The input:
--- START ---

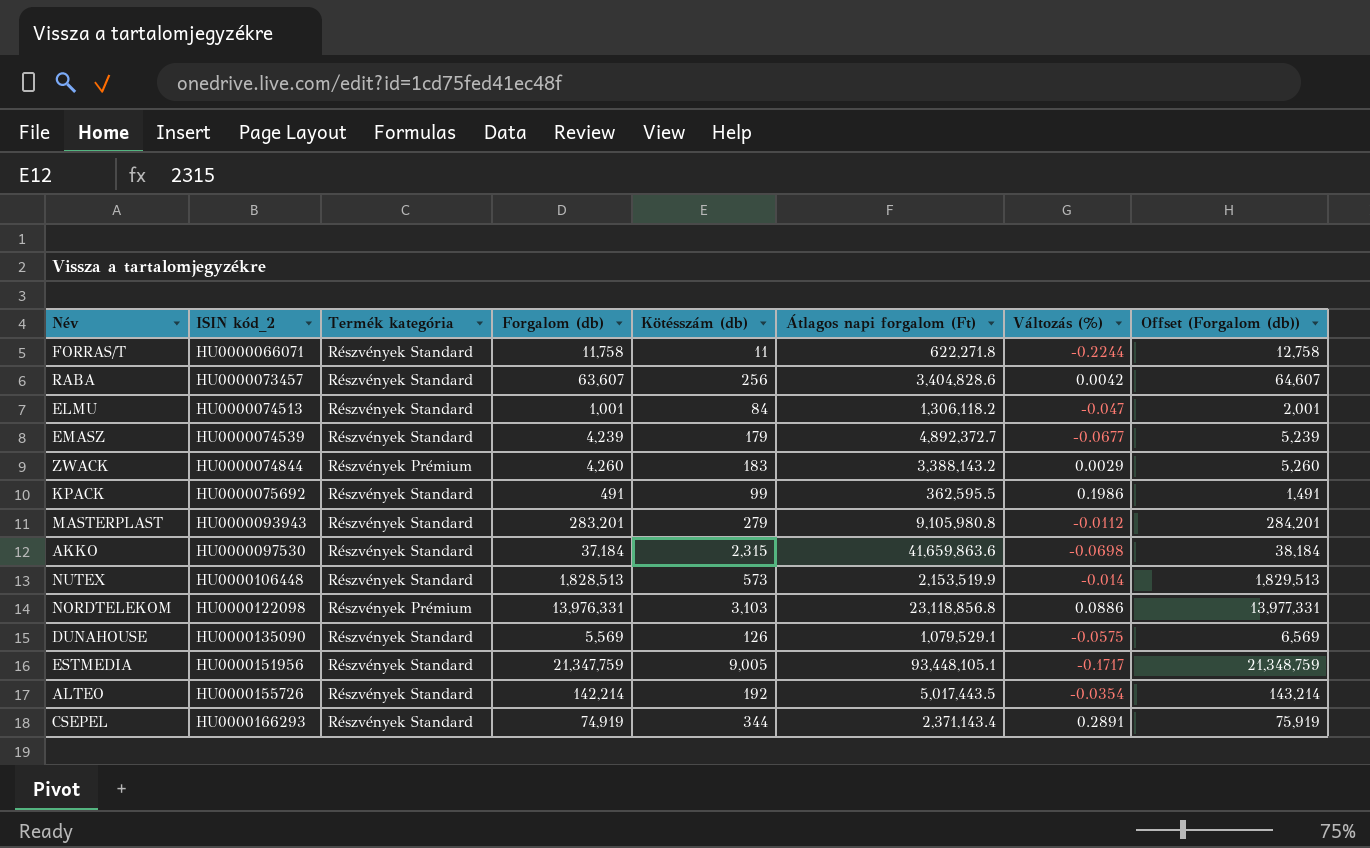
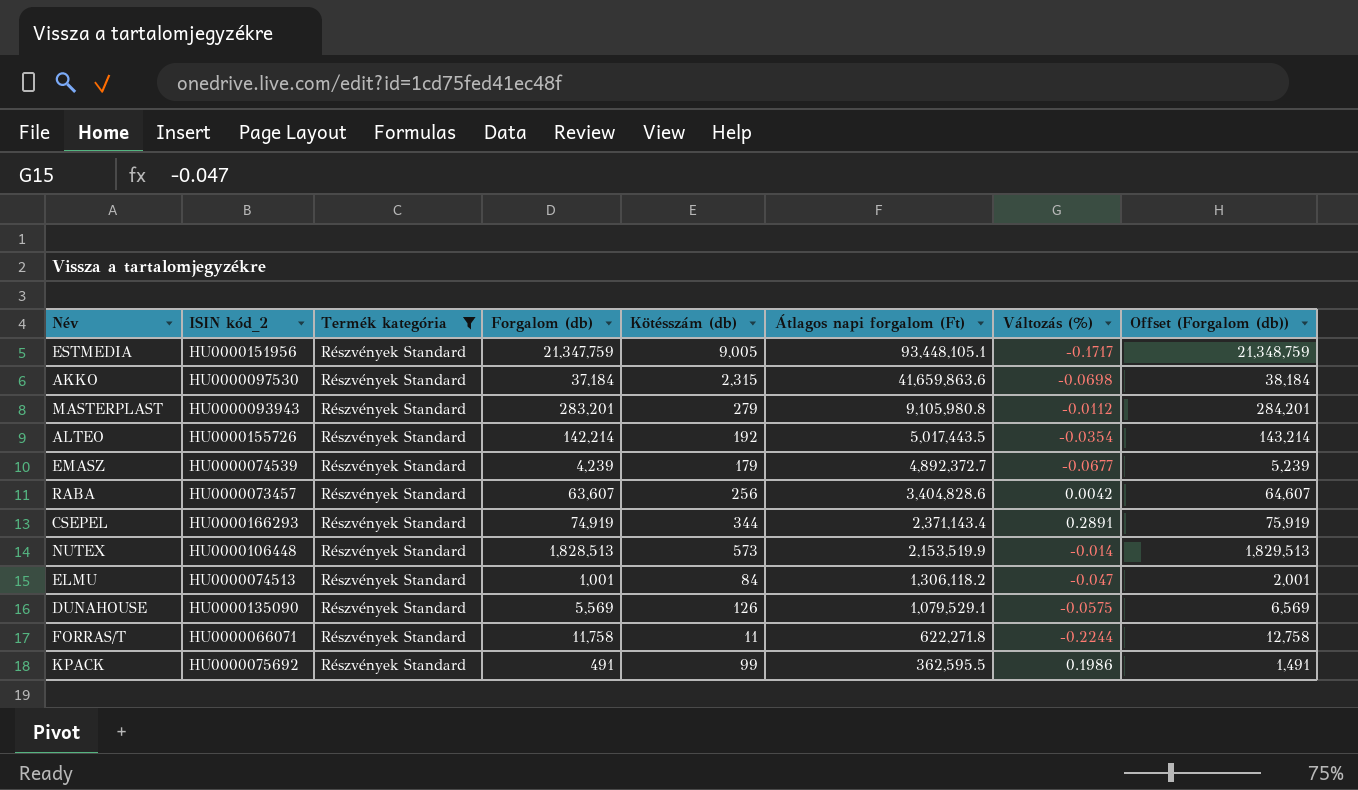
filter: none -> Termék kategória = Részvények Standard
row order: ISIN kód_2 ascending -> Átlagos napi forgalom (Ft) descending

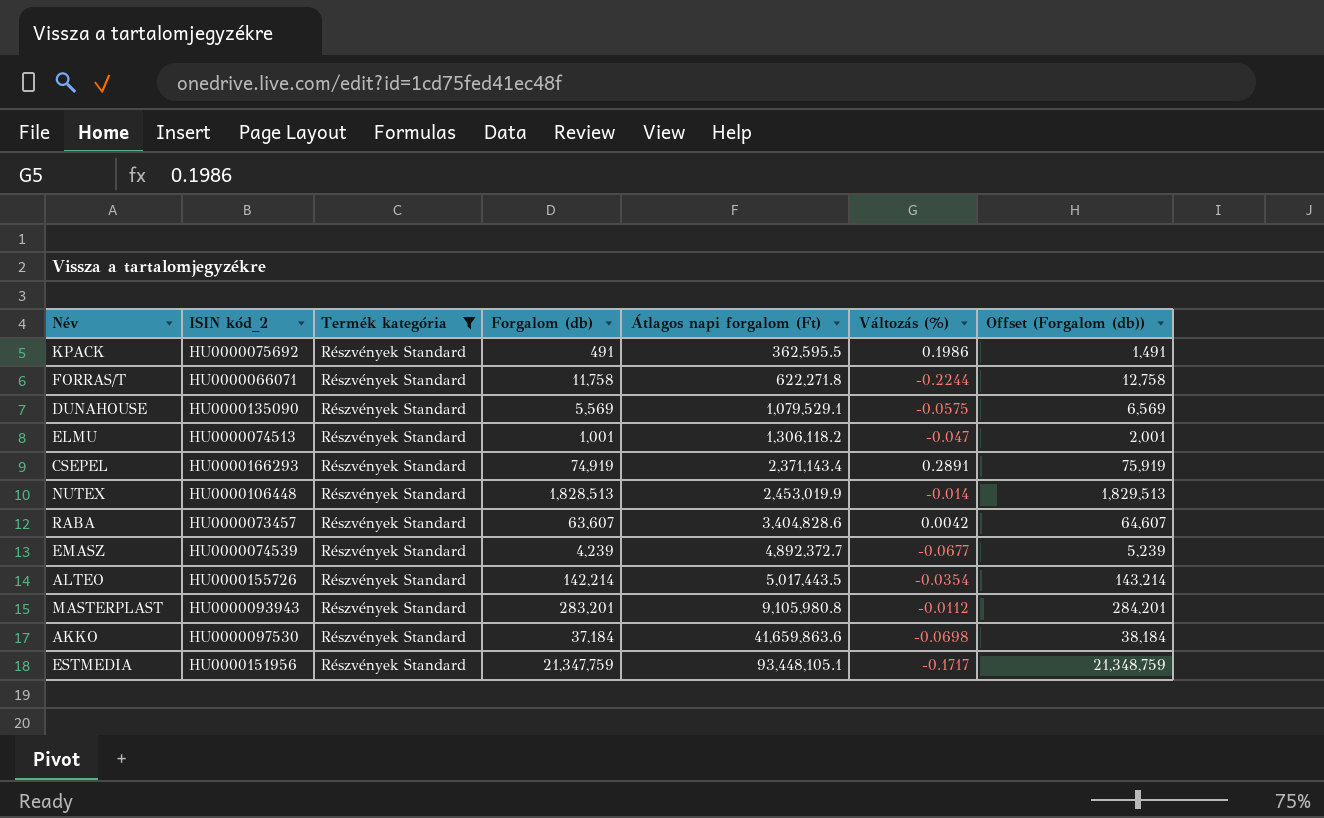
row order: Átlagos napi forgalom (Ft) descending -> Átlagos napi forgalom (Ft) ascending
column Kötésszám (db) | position: 5 -> none
NUTEX | Átlagos napi forgalom (Ft): 2,153,519.9 -> 2,453,019.9

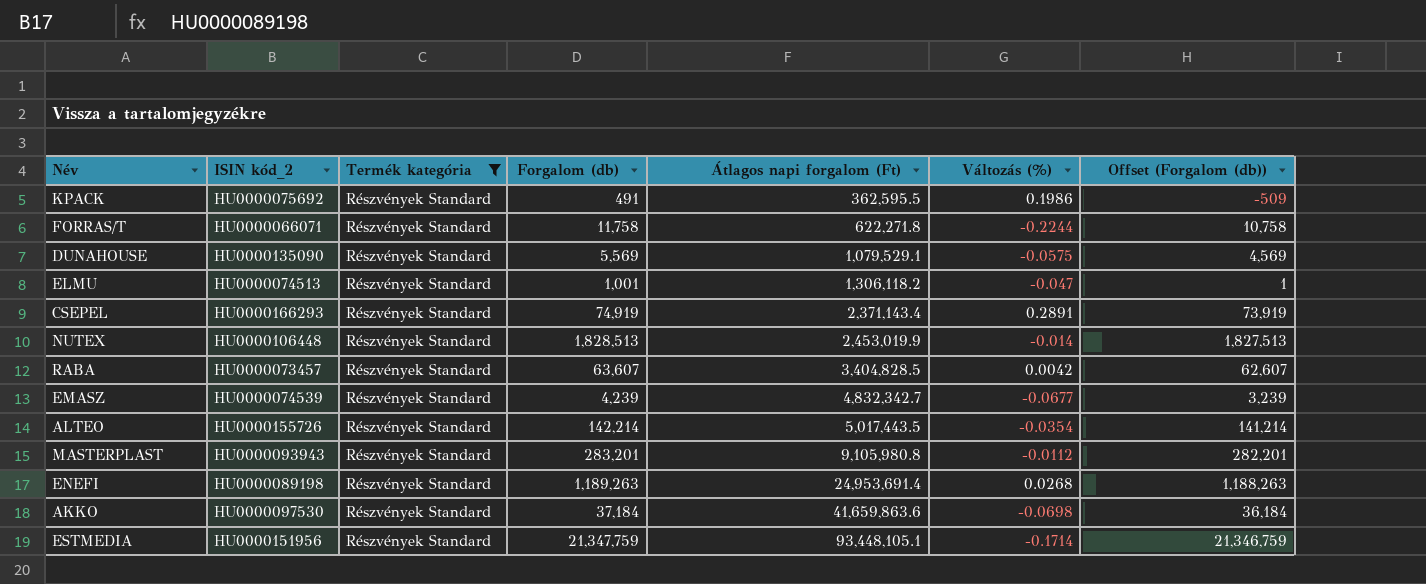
column Offset (Forgalom (db)) | formula: [Forgalom (db)] + 1000 -> [Forgalom (db)] - 1000
RABA | Átlagos napi forgalom (Ft): 3,404,828.6 -> 3,404,828.5
EMASZ | Átlagos napi forgalom (Ft): 4,892,372.7 -> 4,832,342.7
row ENEFI: none -> HU0000089198 | Részvények Standard | 1,189,263 | 24,953,691.4 | 0.0268 | 1,188,263
ESTMEDIA | Változás (%): -0.1717 -> -0.1714

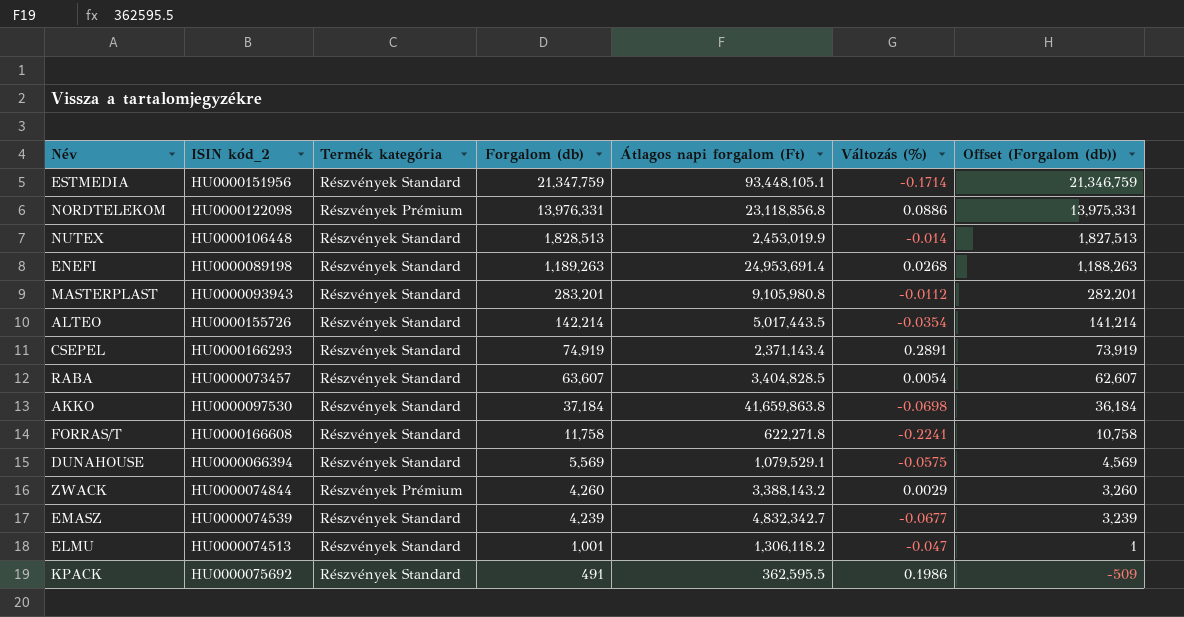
filter: Termék kategória = Részvények Standard -> none
row order: Átlagos napi forgalom (Ft) ascending -> Forgalom (db) descending
RABA | Változás (%): 0.0042 -> 0.0054
AKKO | Átlagos napi forgalom (Ft): 41,659,863.6 -> 41,659,863.8
FORRAS/T | ISIN kód_2: HU0000066071 -> HU0000166608
FORRAS/T | Változás (%): -0.2244 -> -0.2241
DUNAHOUSE | ISIN kód_2: HU0000135090 -> HU0000066394

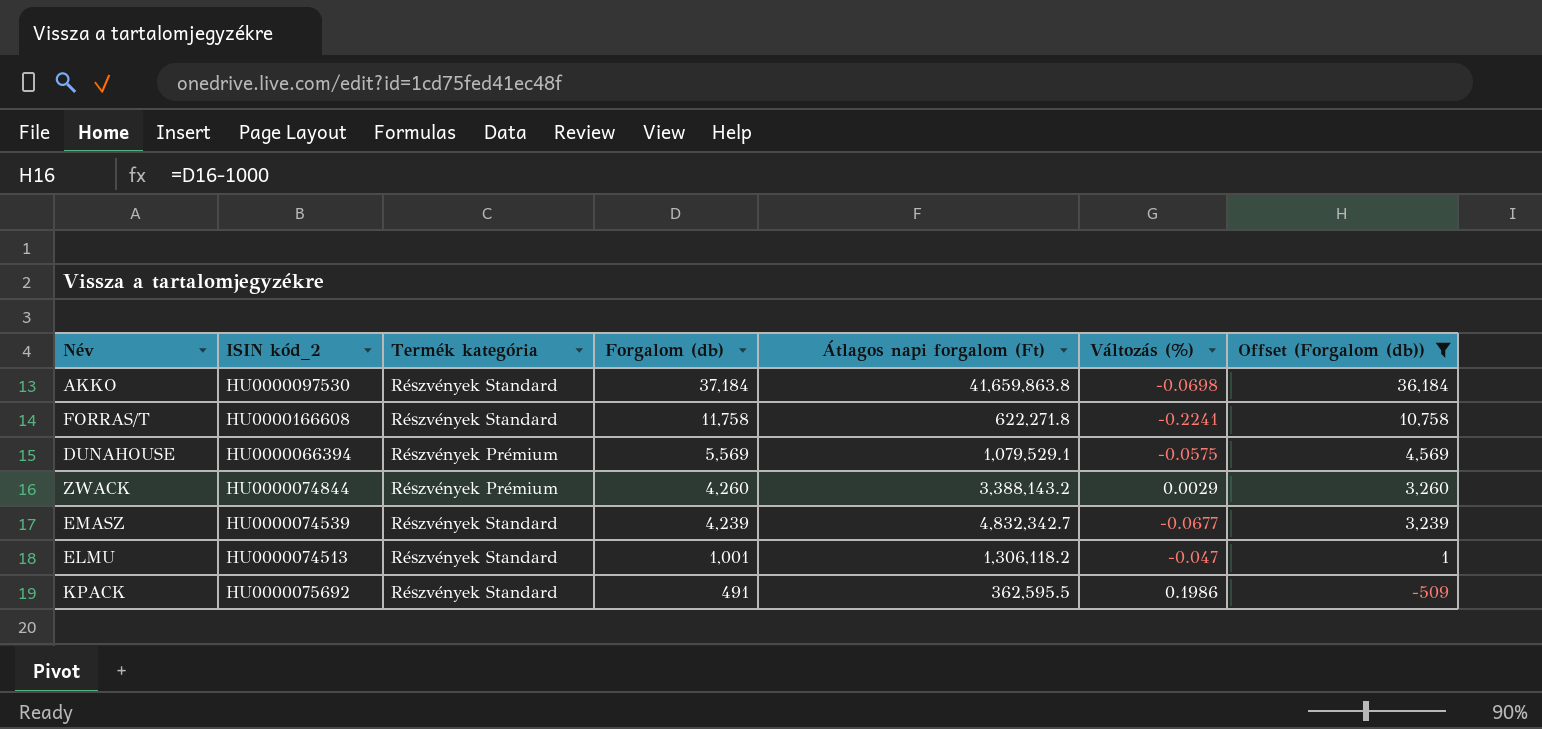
filter: none -> Offset (Forgalom (db)) <= 36,184
DUNAHOUSE | Termék kategória: Részvények Standard -> Részvények Prémium

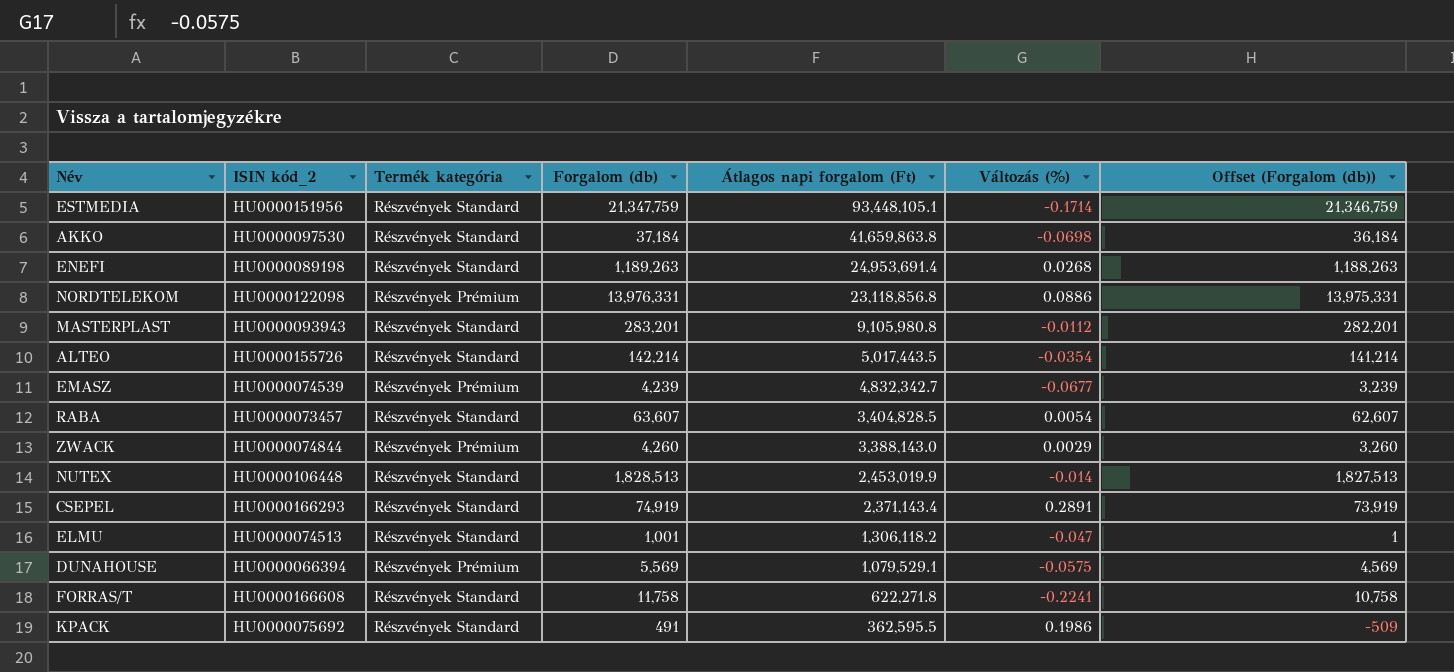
filter: Offset (Forgalom (db)) <= 36,184 -> none
row order: Forgalom (db) descending -> Átlagos napi forgalom (Ft) descending
EMASZ | Termék kategória: Részvények Standard -> Részvények Prémium
ZWACK | Átlagos napi forgalom (Ft): 3,388,143.2 -> 3,388,143.0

--- END ---

Instructions to follow:
Your response should contain each line of the entries above that holds the string "none".

Solution to this task:
filter: none -> Termék kategória = Részvények Standard
column Kötésszám (db) | position: 5 -> none
row ENEFI: none -> HU0000089198 | Részvények Standard | 1,189,263 | 24,953,691.4 | 0.0268 | 1,188,263
filter: Termék kategória = Részvények Standard -> none
filter: none -> Offset (Forgalom (db)) <= 36,184
filter: Offset (Forgalom (db)) <= 36,184 -> none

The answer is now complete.